The Continued Need for Legislative Involvement in the EB-5 Regional Center Pilot Program -

The Continued Need for Legislative Involvement in the EB-5 Regional Center Pilot Program

by Laura Foote Reiff

The EB-5 program presents foreign national investor-entrepreneurs and their qualifying dependents with an attractive opportunity to live and work permanently in the United States through investment and participation in a new U.S. commercial enterprise, an existing “troubled” U.S. business, or a specially designated public or private economic unit called a “regional center.”

Congress created the Immigrant Investor Program in 1990 to stimulate the U.S. economy and create, or save, jobs by allowing foreign investors to obtain permanent residence in the United States in exchange for capital investment. The Immigrant Investor Program, also known as the EB-5 program, sets aside 10,000 green cards per year for participating foreign nationals. To qualify for an EB-5 visa, a foreign national must invest at least $1 million in the United States (or at least $500,000 if he or she invests in a rural or high unemployment area) and demonstrate that the investment created or saved at least 10 jobs for U.S. workers. The EB-5 program is overseen by the U.S. Citizenship and Immigration Services.

In 1993, Congress expanded the EB-5 program by creating the Immigrant Investor Pilot Program, or Regional Center Program, which permits foreign investors to pool their investments with other investors through designated regional centers. The program has continually been reauthorized since its inception, and in 2012, there was a serious bipartisan effort to make the program permanent as it approached its Sept. 30, 2012 sunset. As the deadline drew closer, Congress passed and President Obama signed into law S. 3245, extending the EB-5 Regional Center Pilot Program for an additional three year period (until Sept. 30, 2015).

For many interested EB-5 Regional Center participants and those already vested in regional center projects, all eyes are again turned to Congress to see if the Sept. 30, 2015 expiration date of the pilot program will be met with a resolution to permanently reauthorize the program.

The efforts of crafting a Comprehensive Immigration Reform (CIR) bill — to overhaul the broken U.S. immigration system — were reborn in January of 2013. This effort will undoubtedly include ways to improve and expand the EB-5 Program. President Obama included EB-5 reform in his outline for immigration reform by calling for permanent authorization and an expansion of the Regional Center Program. The Gang of Eight Senators working on immigration reform has also made it clear that reform of the existing legal immigration system is a top priority to be included in their comprehensive immigration reform package.
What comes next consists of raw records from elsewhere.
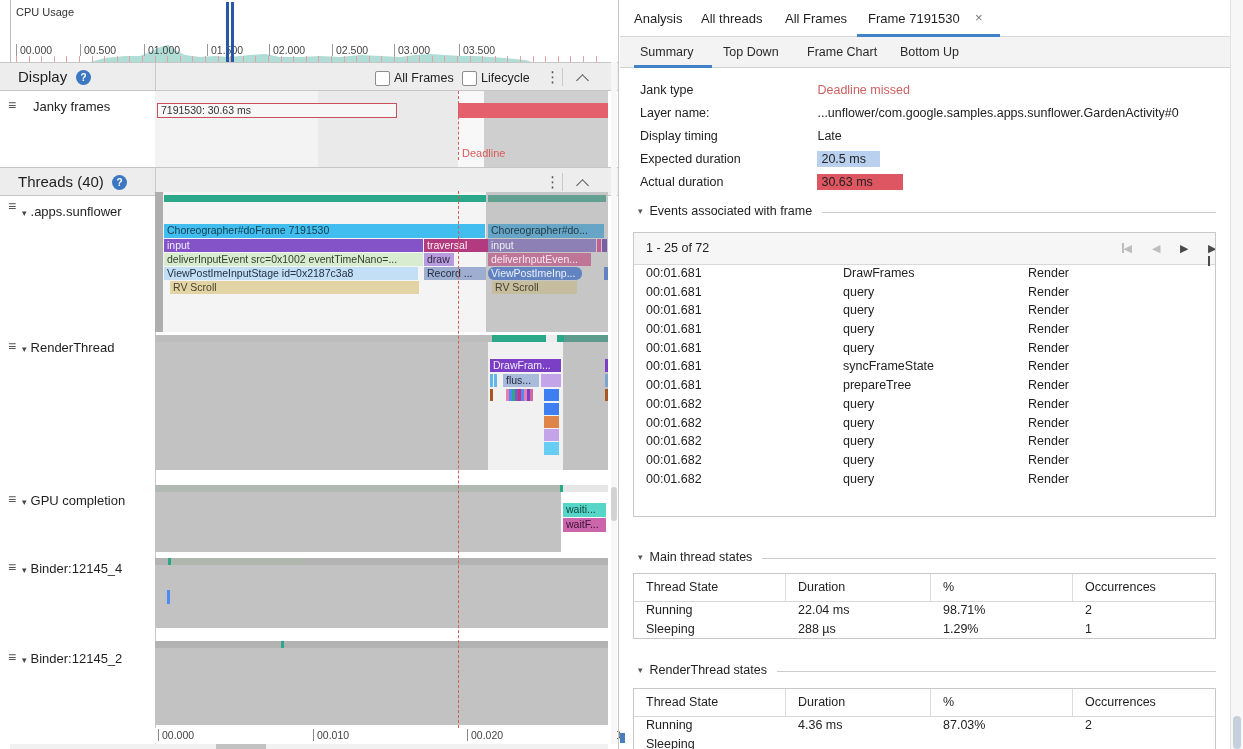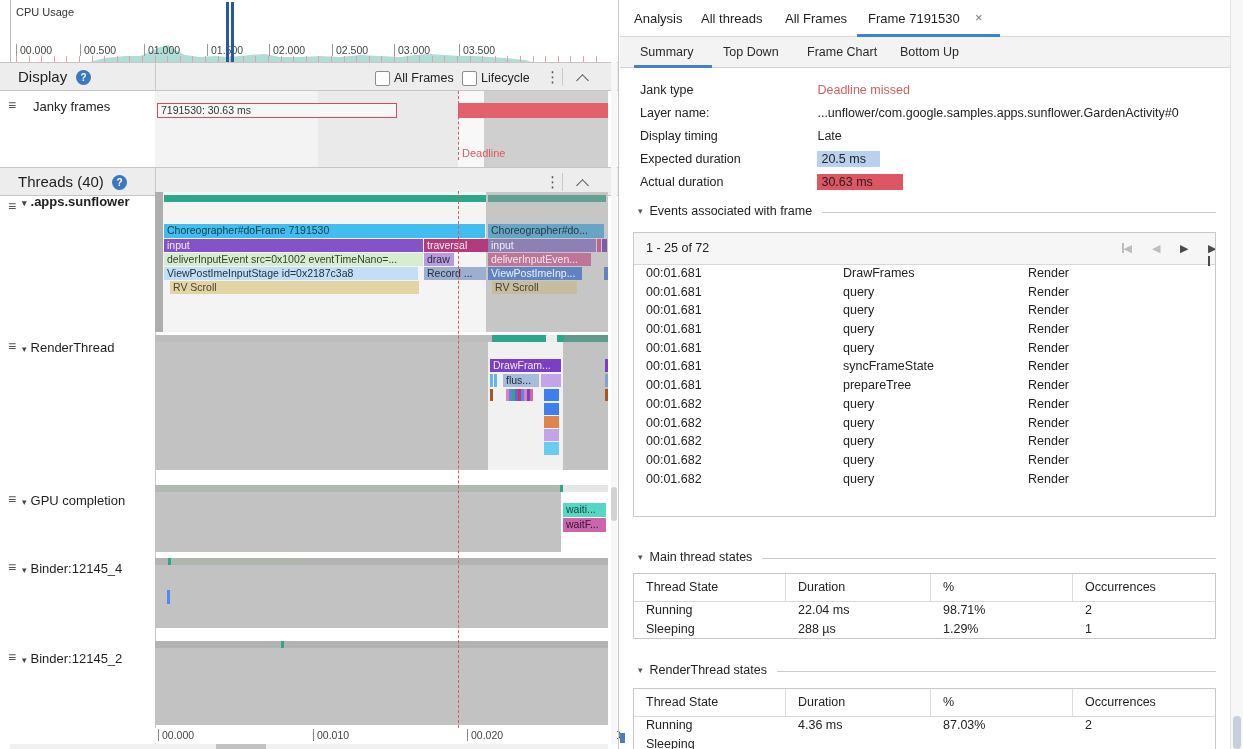--- a/index.html
+++ b/index.html
@@ -141,7 +141,7 @@
 
     <div id="thread-gutter">
         <span class="gicon" style="top: 199px;">≡</span>
-        <div class="gutter-row" style="top: 192px; font-weight: bold;"><span class="gcaret">▾</span><span class="glabel">.apps.sunflower</span></div>
+        <div class="gutter-row" style="top: 202px;"><span class="gcaret">▾</span><span class="glabel">.apps.sunflower</span></div>
         <span class="gicon" style="top: 339px;">≡</span>
         <div class="gutter-row" style="top: 338px;"><span class="gcaret">▾</span><span class="glabel">RenderThread</span></div>
         <span class="gicon" style="top: 492px;">≡</span>

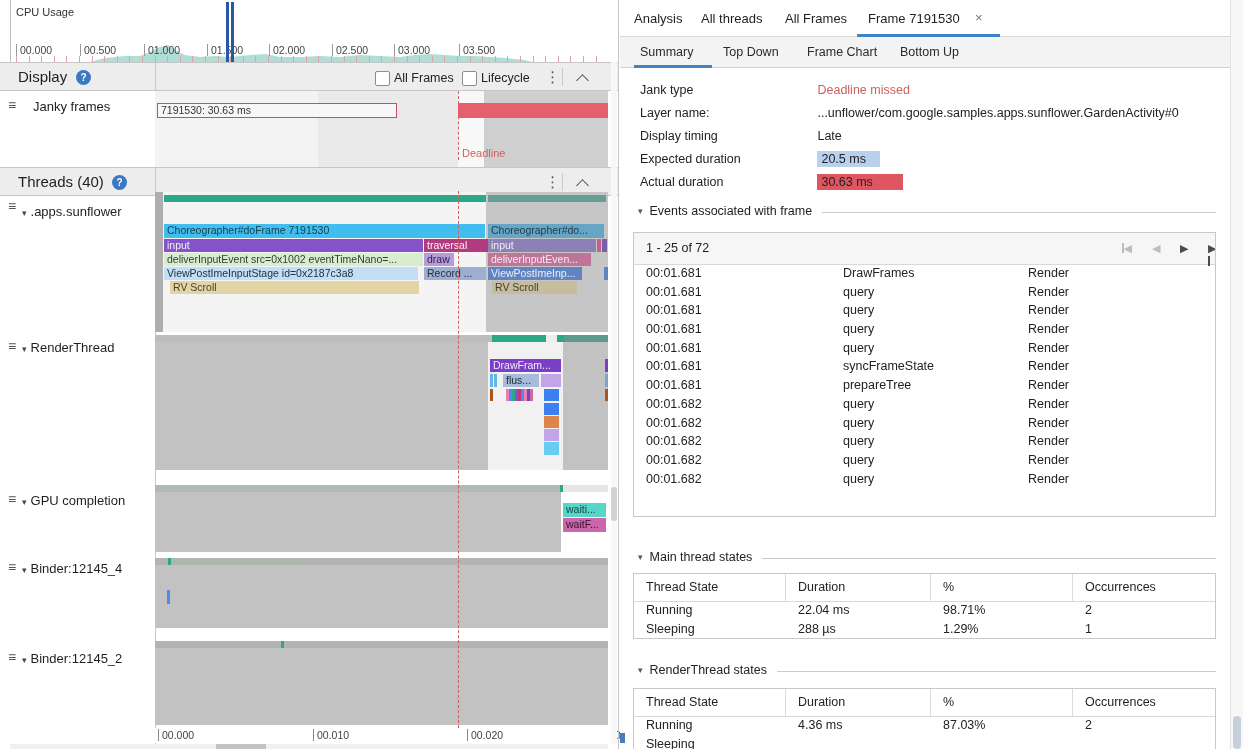--- a/index.html
+++ b/index.html
@@ -177,7 +177,7 @@
         <div class="trect" style="left: 488px; top: 253px; width: 103px; height: 13px; background: rgb(190, 117, 151); color: rgb(246, 234, 240);">deliverInputEven...</div>
         <div class="trect" style="left: 164px; top: 267px; width: 254px; height: 13px; background: rgb(195, 223, 246); color: rgb(34, 49, 64);">ViewPostImeInputStage id=0x2187c3a8</div>
         <div class="trect" style="left: 424px; top: 267px; width: 62px; height: 13px; background: rgb(157, 174, 208); color: rgb(38, 47, 66);">Record ...</div>
-        <div class="trect" style="left: 488px; top: 267px; width: 94px; height: 13px; background: rgb(98, 131, 193); color: rgb(234, 240, 248);">ViewPostImeInp...</div>
+        <div class="trect" style="left: 488px; top: 267px; width: 94px; height: 13px; background: rgb(98, 131, 193); color: rgb(234, 240, 248); border-radius: 6px;">ViewPostImeInp...</div>
         <div class="trect" style="left: 604px; top: 267px; width: 4px; height: 13px; background: rgb(98, 131, 193);"></div>
         <div class="trect" style="left: 170px; top: 281px; width: 249px; height: 13px; background: rgb(226, 212, 164); color: rgb(74, 67, 47);">RV Scroll</div>
         <div class="trect" style="left: 492px; top: 281px; width: 85px; height: 13px; background: rgb(198, 189, 158); color: rgb(69, 64, 46);">RV Scroll</div>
The push for CIR offers opportunities to change and improve the substance and administration of the EB-5 Program, as well as the Regional Center Program. Some of the proposed changes being contemplated include:

  • Immigrant visa quotas: Eliminating the per country quotas for all immigrant visas. This would especially alleviate the potential for a backlog in the Chinese visa category, as it is expected to oversubscribe sometime in the spring of 2013.
  • Immigrant visa numbers: Provide additional visa numbers for the EB-5 category and/or allow exemptions from the immigrant visa numbers in certain circumstances.
  • Make the Regional Center Program permanent.
  • Overhaul the program administration: This would include a review of agency oversight and an attempt to make the program more user- and business-friendly.
  • Change the definition of Regional Center: This would allow program participants to satisfy the program requirements by showing the benefits to the U.S. economy as a whole, rather than a local economy.
  • Revise the definition of Targeted Employment and Rural Areas to lower the investment amount to $500,000 from $1,000,000.
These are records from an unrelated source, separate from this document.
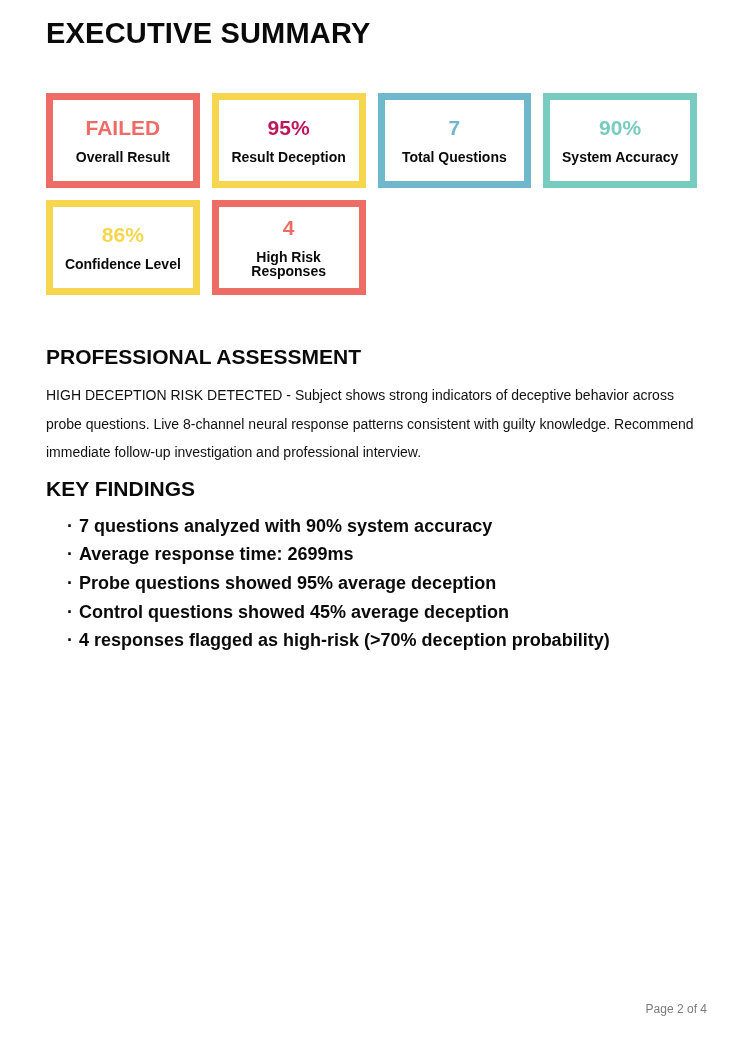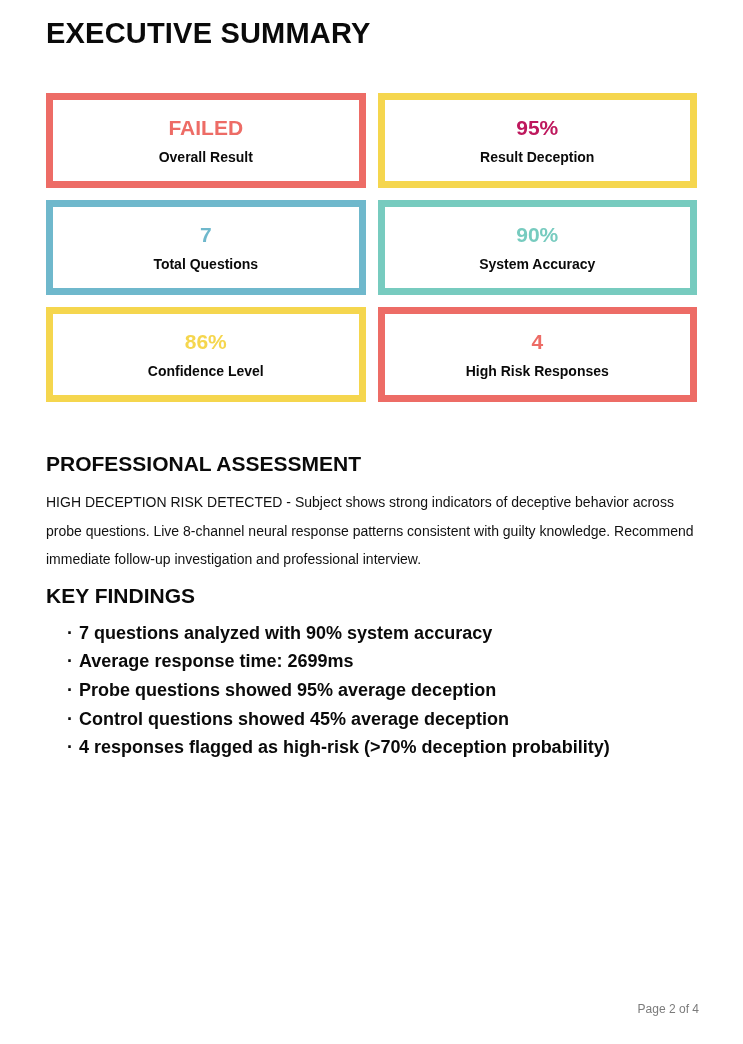--- a/index.html
+++ b/index.html
@@ -34,7 +34,7 @@
   .cards {
     margin-top: 45px;
     display: grid;
-    grid-template-columns: repeat(2, 1fr);
+    grid-template-columns: repeat(4, 1fr);
     gap: 12px 12px;
   }
   .card {

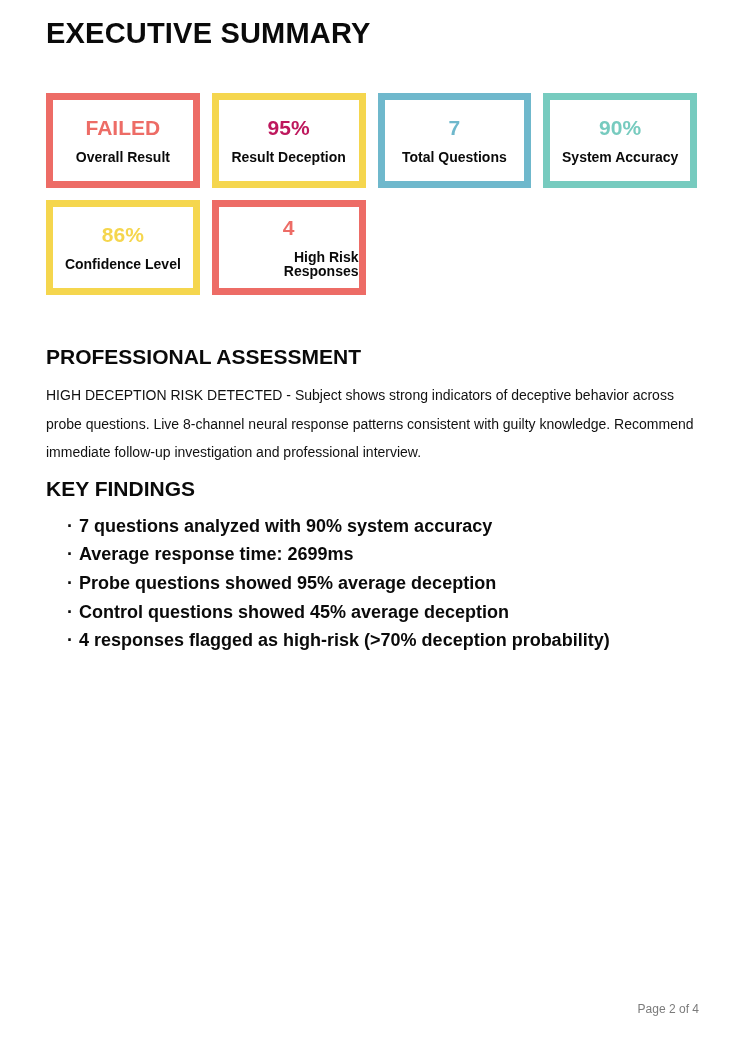--- a/index.html
+++ b/index.html
@@ -58,7 +58,6 @@
     font-weight: 700;
     line-height: 14px;
     color: #0a0a0a;
-    text-align: right;
   }
   .section-heading {
     font-size: 21px;

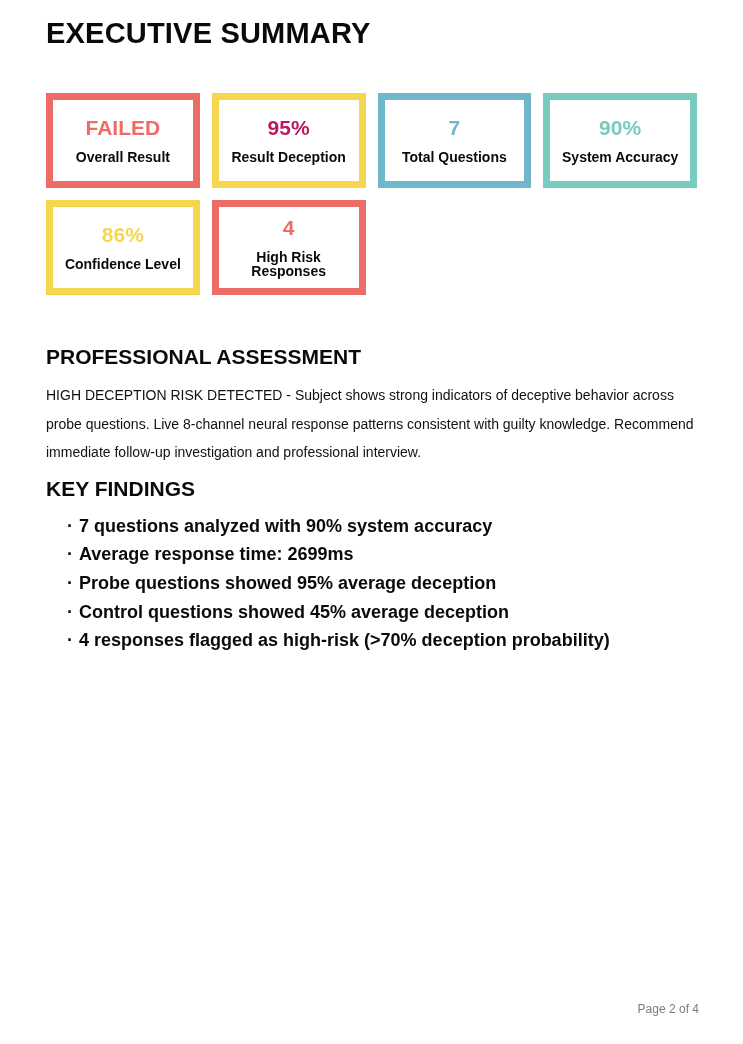--- a/index.html
+++ b/index.html
@@ -92,7 +92,7 @@
   .footer {
     position: absolute;
     top: 1002px;
-    right: 44px;
+    right: 36px;
     font-size: 12px;
     line-height: 14px;
     color: #7b7b7b;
It is time for Congress to not only overhaul our dysfunctional immigration system, but it is also time for the country to recognize the valuable contributions of immigrant investors. Changes to the EB-5 Regional Center Program would further assist our country in the economic recovery that is long overdue. Entrepreneurial investors making investments that create jobs and infuse capital into new businesses is a win-win for all involved.


Laura Foote Reiff

Laura Foote Reiff

Laura Foote Reiff is an EB-5 immigration lawyer at the law firm Greenberg Traurig, LLP, in Washington, DC.